> **EXERCISE DETAILS**: What is needed is an exact copy of the lines in the listing below, from the one with "SOLAR FLAG POLE" up to and including the one with "total: 1172.10 -> 1200.95", with no other lines.

── RECORDS ──

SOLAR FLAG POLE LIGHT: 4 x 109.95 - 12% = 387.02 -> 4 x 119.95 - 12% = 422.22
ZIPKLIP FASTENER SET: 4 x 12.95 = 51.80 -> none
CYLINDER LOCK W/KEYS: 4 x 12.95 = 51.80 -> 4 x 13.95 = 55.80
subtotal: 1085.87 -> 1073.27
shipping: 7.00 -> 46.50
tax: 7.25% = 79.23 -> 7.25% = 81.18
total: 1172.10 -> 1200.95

───
── RECORDS ──

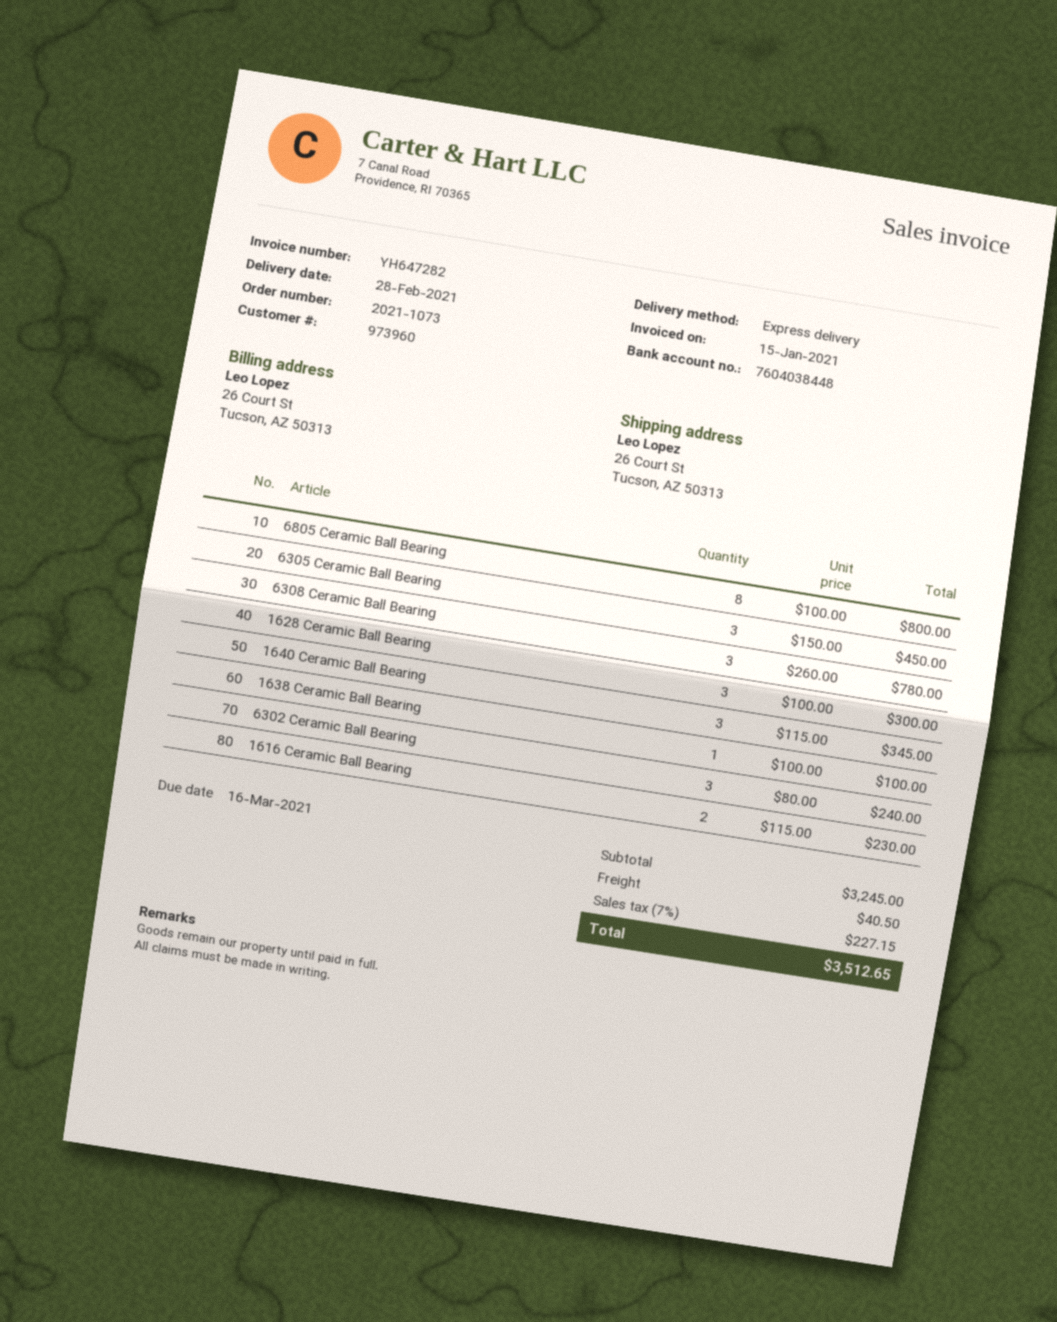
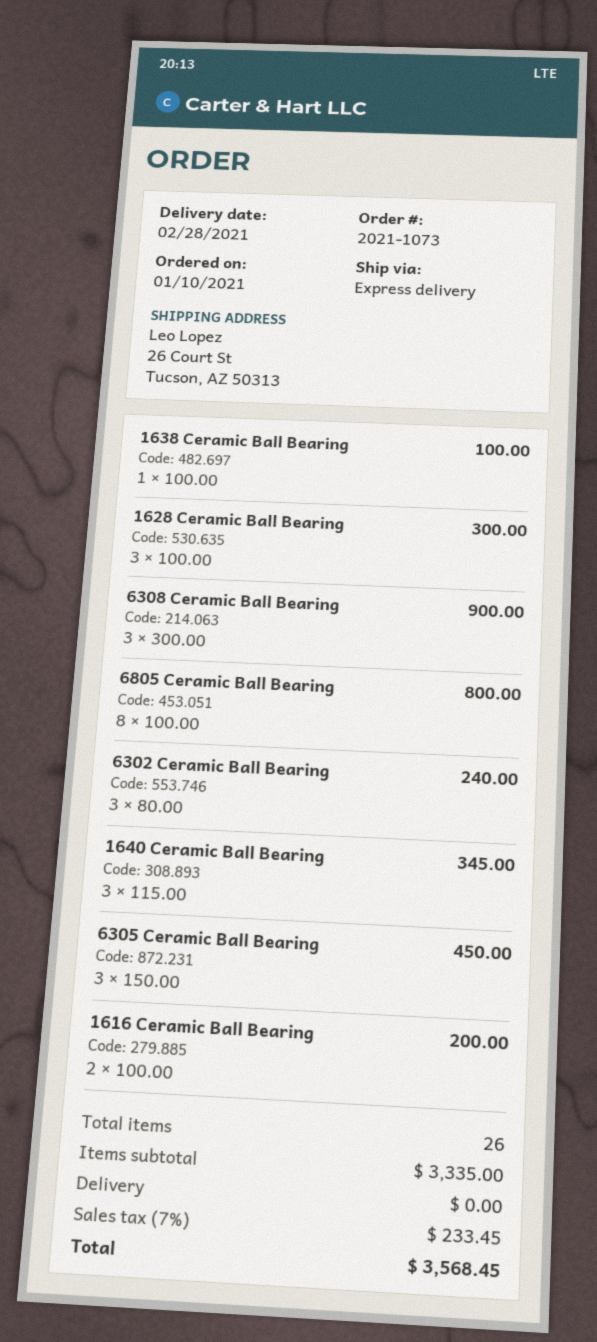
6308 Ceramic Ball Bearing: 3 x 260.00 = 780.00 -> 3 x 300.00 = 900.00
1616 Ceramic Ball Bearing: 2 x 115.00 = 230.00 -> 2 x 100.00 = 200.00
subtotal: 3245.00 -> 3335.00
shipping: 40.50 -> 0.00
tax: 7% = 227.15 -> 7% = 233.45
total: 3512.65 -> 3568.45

───
── RECORDS ──

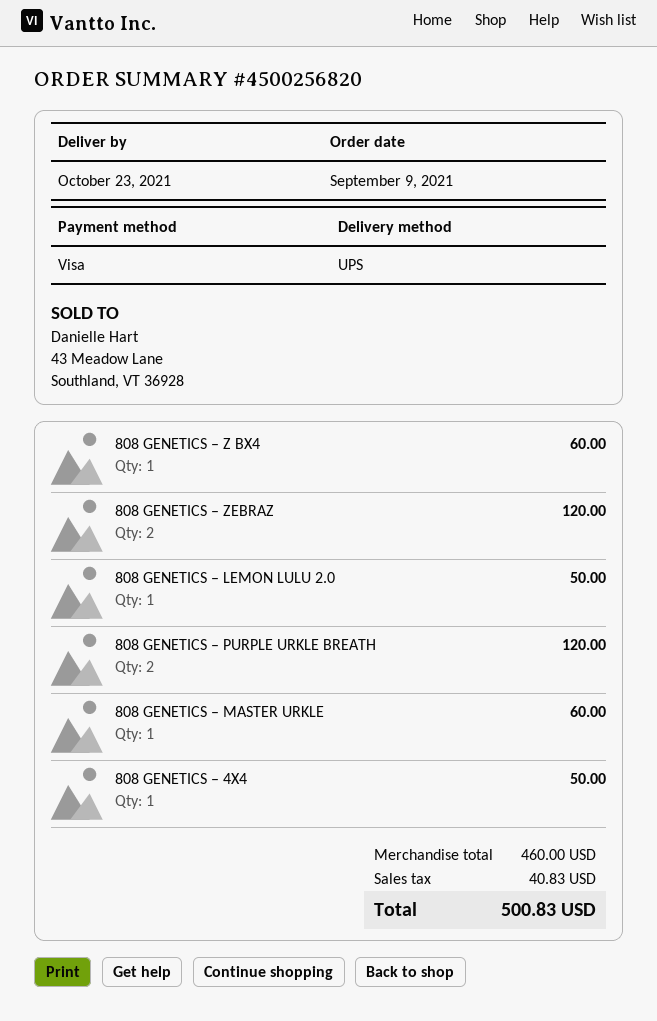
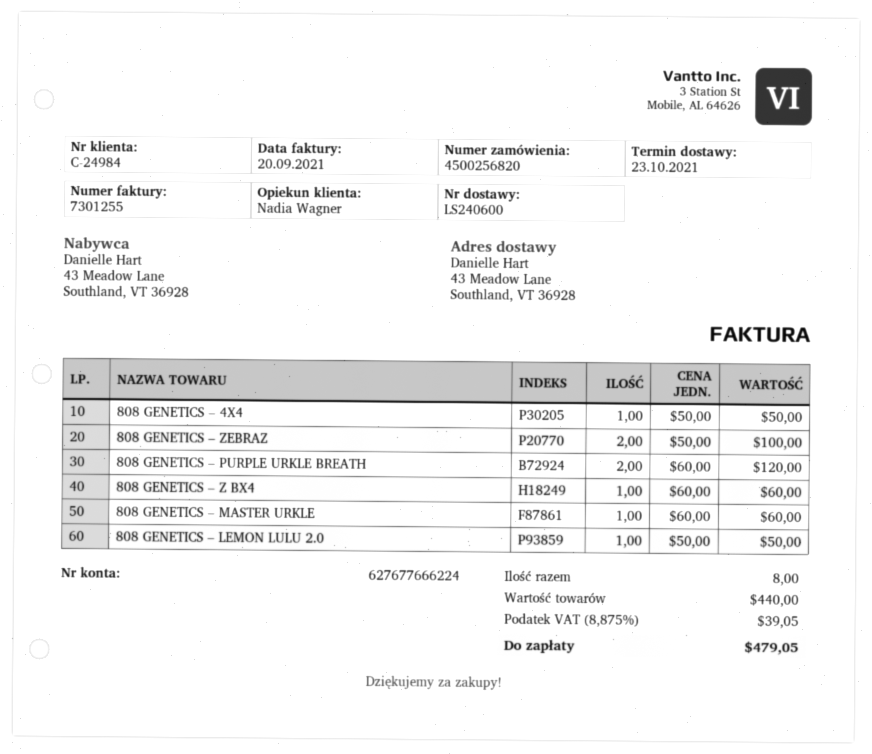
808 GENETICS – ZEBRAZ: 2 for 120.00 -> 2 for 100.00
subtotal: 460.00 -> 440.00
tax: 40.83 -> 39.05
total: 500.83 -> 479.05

───

> **RESPONSE**:
SOLAR FLAG POLE LIGHT: 4 x 109.95 - 12% = 387.02 -> 4 x 119.95 - 12% = 422.22
ZIPKLIP FASTENER SET: 4 x 12.95 = 51.80 -> none
CYLINDER LOCK W/KEYS: 4 x 12.95 = 51.80 -> 4 x 13.95 = 55.80
subtotal: 1085.87 -> 1073.27
shipping: 7.00 -> 46.50
tax: 7.25% = 79.23 -> 7.25% = 81.18
total: 1172.10 -> 1200.95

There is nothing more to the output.